ECE Prof. Luca Dal Negro and his collaborators Yuyao Chen (ECE) and Alfredo Fiorentino (Catania University, Italy) are developing a new, more efficient class of lasers. In a recent article entitled “A fractional diffusion random laser”, that appeared in the journal Scientific Reports published by Nature, they introduced a new type of random lasers leveraging structural correlations in random media to improve their lasing performance.
So how do lasers work? Lasers rely on the confinement of light inside an active medium which, when properly energized, can amplify radiation resulting in an intense and coherent output. Traditional lasers achieve confinement using carefully-designed optical mirrors arranged in specialized cavity geometries. This increases complexity and cost and also affects laser reliability. As an alternative, the so-called “random lasers” operating without cavity mirrors, were theoretically proposed in the late 60s and experimentally demonstrated only in the 90s. This is possible if the laser medium is sufficiently “disordered” at the microscopic wavelength-scale; such that light is scattered many times along its propagation and eventually confined within very small volumes.
In order to design a new type of random laser, Chen, Fiorentino and Dal Negro applied the advanced mathematics of fractional calculus to photonics, which allows one to accurately describe the complicated effects of long-range correlations in light propagation through a random medium. In the paper, they introduced and studied different “fractional diffusion models” for photons in random media. They were able to rigorously obtain simple closed-form expressions for the critical amplification volumes required to initiate laser action. Their work also establishes the benefits of anomalous sub-diffusive photon transport for the engineering of novel random lasers; reducing footprint and amplification volumes. They anticipate innovative applications of the new device to miniaturized smart lighting systems, on-chip spectroscopy, and optical sensing.

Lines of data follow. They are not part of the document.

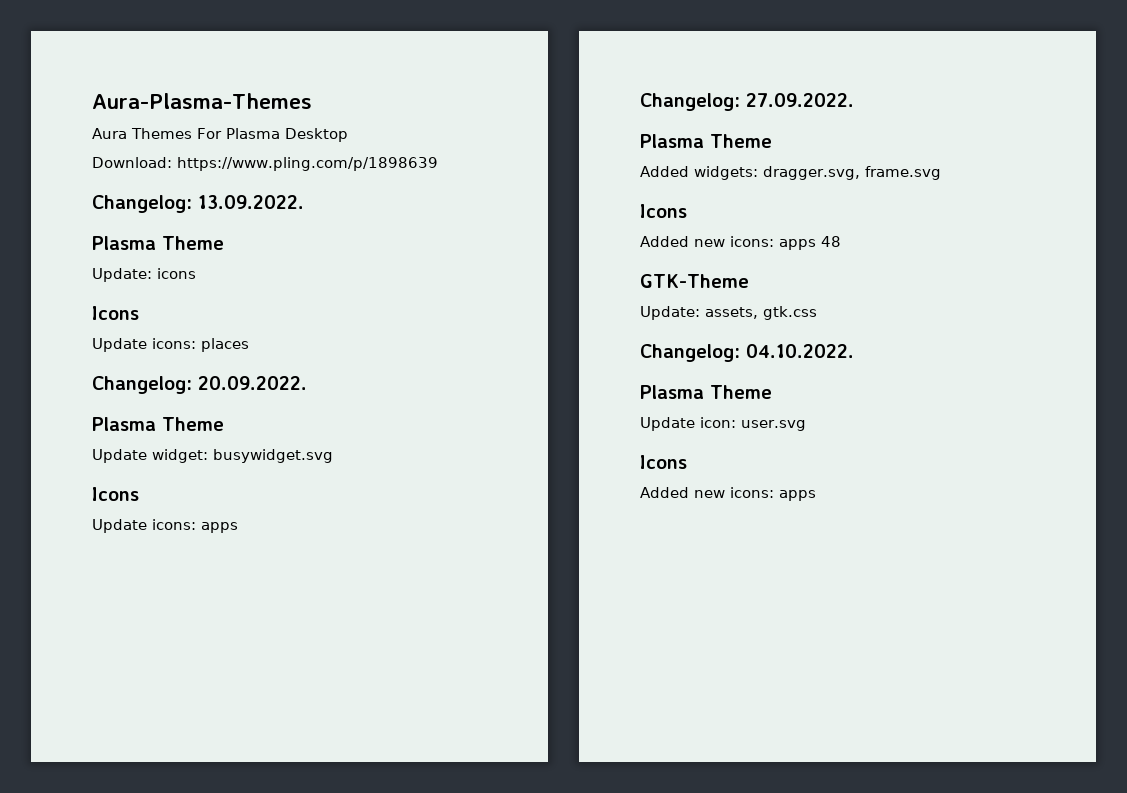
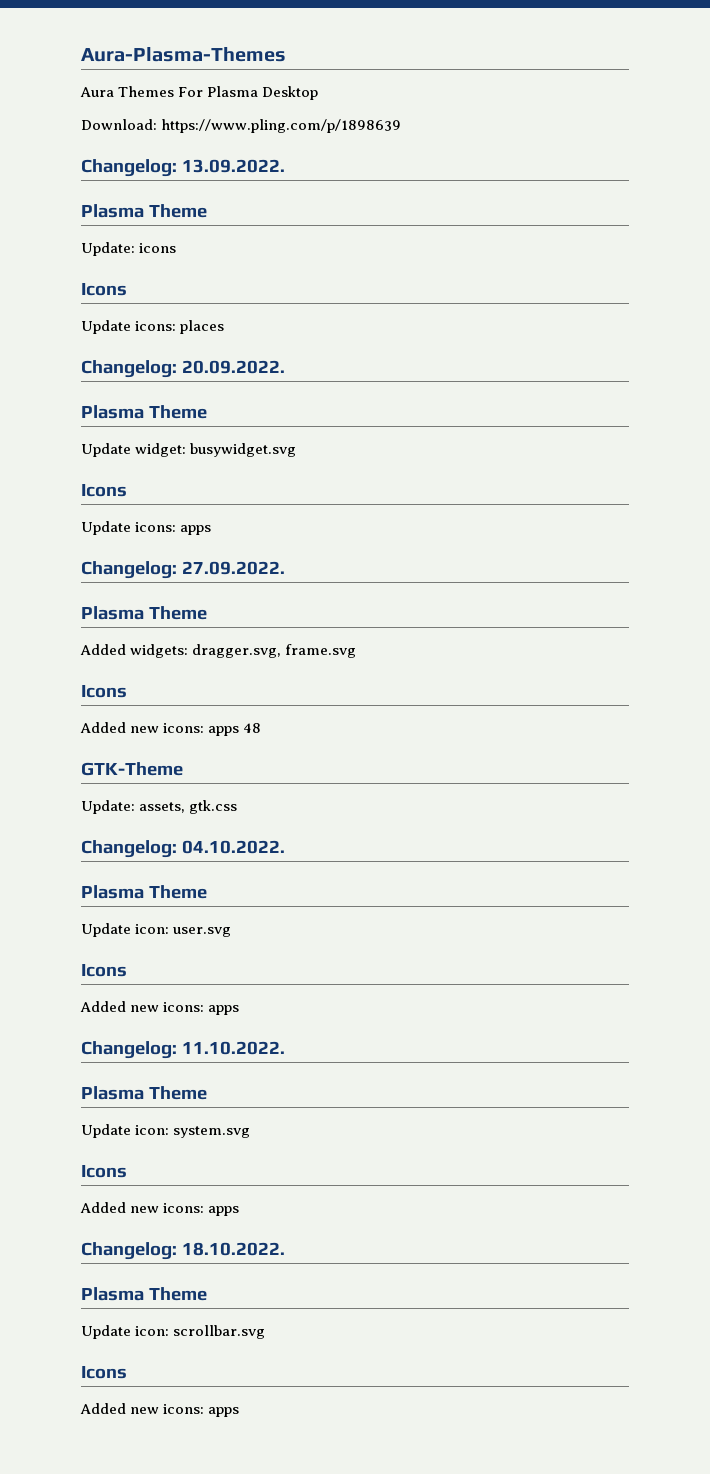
(816, 495) none -> [81,1041,285,1059] [81,1086,207,1100] [81,1124,251,1138] [81,1165,127,1178] [80,1202,240,1216] [81,1242,285,1260] [81,1287,207,1301] [81,1325,266,1339] [81,1366,127,1379] [80,1403,240,1417] // Changelog: 11.10.2022. // Plasma Theme // Update icon: system.svg // Icons // Added new icons: apps // Changelog: 18.10.2022. // Plasma Theme // Update icon: scrollbar.svg // Icons // Added new icons: apps

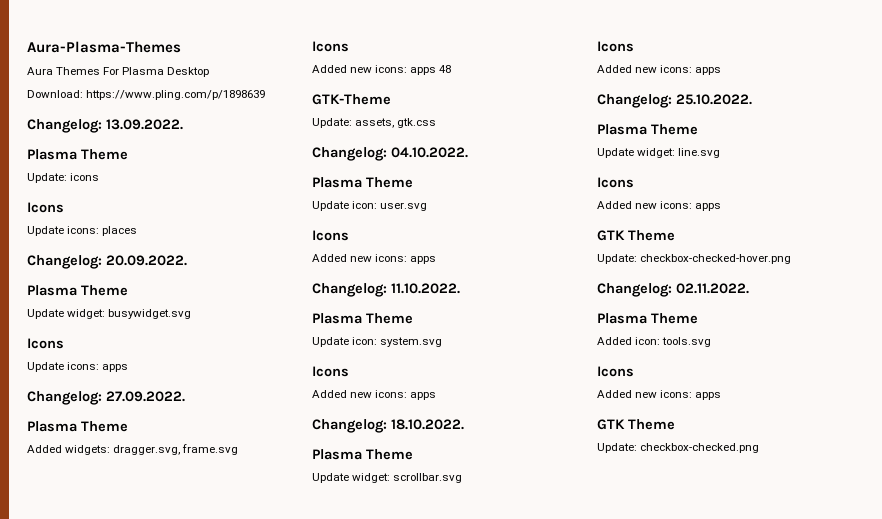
[135,1326,170,1336] icon: -> [352,473,391,483] widget:
(240, 1412) none -> [597,94,752,108] [597,124,698,135] [597,148,721,158] [597,177,634,188] [597,201,722,211] [597,230,675,241] [597,254,792,264] [597,283,749,297] [597,313,698,324] [597,337,712,347] [597,366,634,377] [597,390,722,400] [597,419,675,430] [597,443,760,453] // Changelog: 25.10.2022. // Plasma Theme // Update widget: line.svg // Icons // Added new icons: apps // GTK Theme // Update: checkbox-checked-hover.png // Changelog: 02.11.2022. // Plasma Theme // Added icon: tools.svg // Icons // Added new icons: apps // GTK Theme // Update: checkbox-checked.png

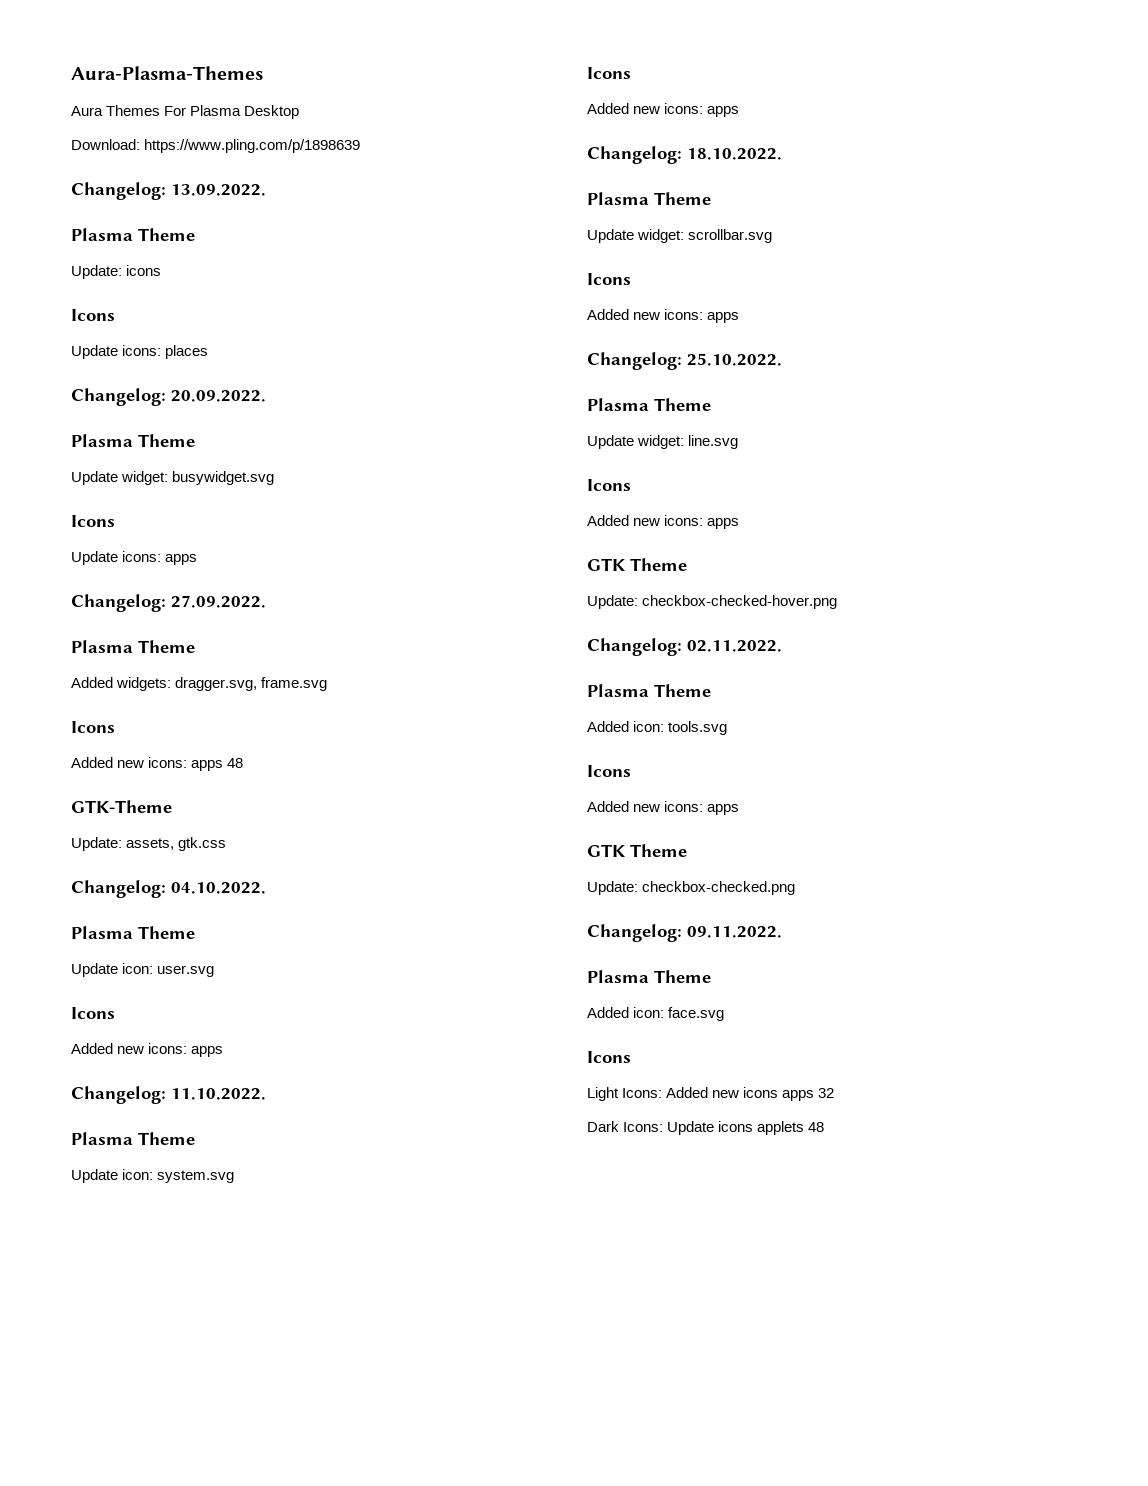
(760, 448) none -> [587,924,782,942] [587,970,711,983] [587,1007,725,1021] [587,1051,631,1063] [587,1087,835,1101] [587,1121,825,1135] // Changelog: 09.11.2022. // Plasma Theme // Added icon: face.svg // Icons // Light Icons: Added new icons apps 32 // Dark Icons: Update icons applets 48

Professor Dal Negro’s research focuses on the study of optical nanostructures and light scattering in complex media. His is a Fellow of the Optical Society of America (OSA) for numerous contributions in the theoretical and experimental aspects of wave interaction with aperiodic nanostructures, nanophotonics and plasmonics leading to novel engineering applications. He is also a recipient of the NSF CAREER Award and Boston University’s Early Career Research Excellence Award. Yuyao Chen is a PhD student in Prof. Dal Negro group working on mathematical modeling of complex photonics and plasmonics media.